Listed Building – Grade I
- Official name: Church of St Bartholomew
- Designated: 18 October 1949
- Reference no.: 1327333

= St Bartholomew's Church, Lostwithiel =

St Bartholomew's Church is a parish church of the Church of England Diocese of Truro in Lostwithiel, Cornwall, England, United Kingdom.

==Background==
The earliest part of the church is the tower which dates from the 13th century. The spire was added in the early 14th century, and the rest of the church dates from the later 14th century.

The spire has an octagonal screen around its foot, with former windows on four of its eight sides. Built of Pentewan stone, is the outstanding feature of this sizable town church. The north side has a St Catherine's Wheel. Unusually for a Cornish church there is a clerestory above the nave. There are some fine monuments of Georgian period and a brass of 1423. The east window of five lights is one of the most notable in Cornwall, of the same date as the spire. The early fourteenth century font is outstanding, with carved figures of a huntsman and hawk, a head with leaves sprouting from its mouth, an evil face, a wolf and hounds, and lions.

The church was restored in 1878 and 1879 by a Lostwithiel firm of builders, Messrs Phelp and Brown. The architect for the work was Mr Clark of London. The exterior of the building was renovated, plaster ceiling removed and the interior was stripped of ″pew monstrosities″. An open-timbered roof of pitch pine was erected along with new floors and the new carvings was carried out by Harry Hems of Ecclesiastical Art Works, Exeter. The restoration cost £1,200, and the church was reopened on 29 May 1879 with a service by Archdeacon Hobhouse.
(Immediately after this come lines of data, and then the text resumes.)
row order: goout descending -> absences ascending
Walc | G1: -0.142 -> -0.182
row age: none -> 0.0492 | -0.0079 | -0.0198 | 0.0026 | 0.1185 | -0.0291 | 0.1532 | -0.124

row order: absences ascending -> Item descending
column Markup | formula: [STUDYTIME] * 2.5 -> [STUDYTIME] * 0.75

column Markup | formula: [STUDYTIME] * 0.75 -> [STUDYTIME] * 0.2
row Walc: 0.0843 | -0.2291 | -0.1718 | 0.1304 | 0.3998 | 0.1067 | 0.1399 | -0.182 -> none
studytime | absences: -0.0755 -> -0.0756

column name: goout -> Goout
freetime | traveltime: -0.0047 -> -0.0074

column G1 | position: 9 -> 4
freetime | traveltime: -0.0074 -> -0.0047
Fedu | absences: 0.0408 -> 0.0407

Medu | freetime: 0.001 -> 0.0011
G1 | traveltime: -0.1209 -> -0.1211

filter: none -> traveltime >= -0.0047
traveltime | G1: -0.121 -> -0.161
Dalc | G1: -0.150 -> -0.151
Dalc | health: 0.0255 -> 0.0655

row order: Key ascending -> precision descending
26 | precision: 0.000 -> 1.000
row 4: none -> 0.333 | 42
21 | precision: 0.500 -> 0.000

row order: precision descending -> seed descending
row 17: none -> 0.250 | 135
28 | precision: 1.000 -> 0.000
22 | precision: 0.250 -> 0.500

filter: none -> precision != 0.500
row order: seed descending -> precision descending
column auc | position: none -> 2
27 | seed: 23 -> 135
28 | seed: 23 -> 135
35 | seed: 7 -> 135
In 1894 the organ was enlarged, and this required the construction of a new vestry for the clergy and choir in the north-west corner under the spire. This was designed by Edmund Sedding and built at a cost of £200.

==Organ==
The organ was built by Brewer of Truro c.1888, using pipes from an earlier manual organ by Alexander Buckingham in 1828. It has subsequently been restored by Osmonds of Taunton and, in 1992, by Lance Foy of Truro. A specification of the organ can be found on the National Pipe Organ Register.

==Bells==
The tower contains a peal of 6 bells by Gillett & Johnston dating from 1924.

==Parish status==
The church is in a joint benefice with:
- Boconnoc Church
- St Brevita’s Church, Lanlivery
- St Cyricius and St Julietta's Church, St Veep
- St Mary the Virgin's Church, Braddock
- St Nectan’s Chapel, St Winnow
- St Winnow’s Church, St Winnow

==Churchyard==
In the churchyard is a grave of a member of the Hext family with a medieval lantern cross mounted on a modern shaft. The cross head was found in the 19th century at an unknown location and in 1882 set up in the churchyard, Local historian Frances Margery Hext paid to have the cross restored. It was later moved to its present position.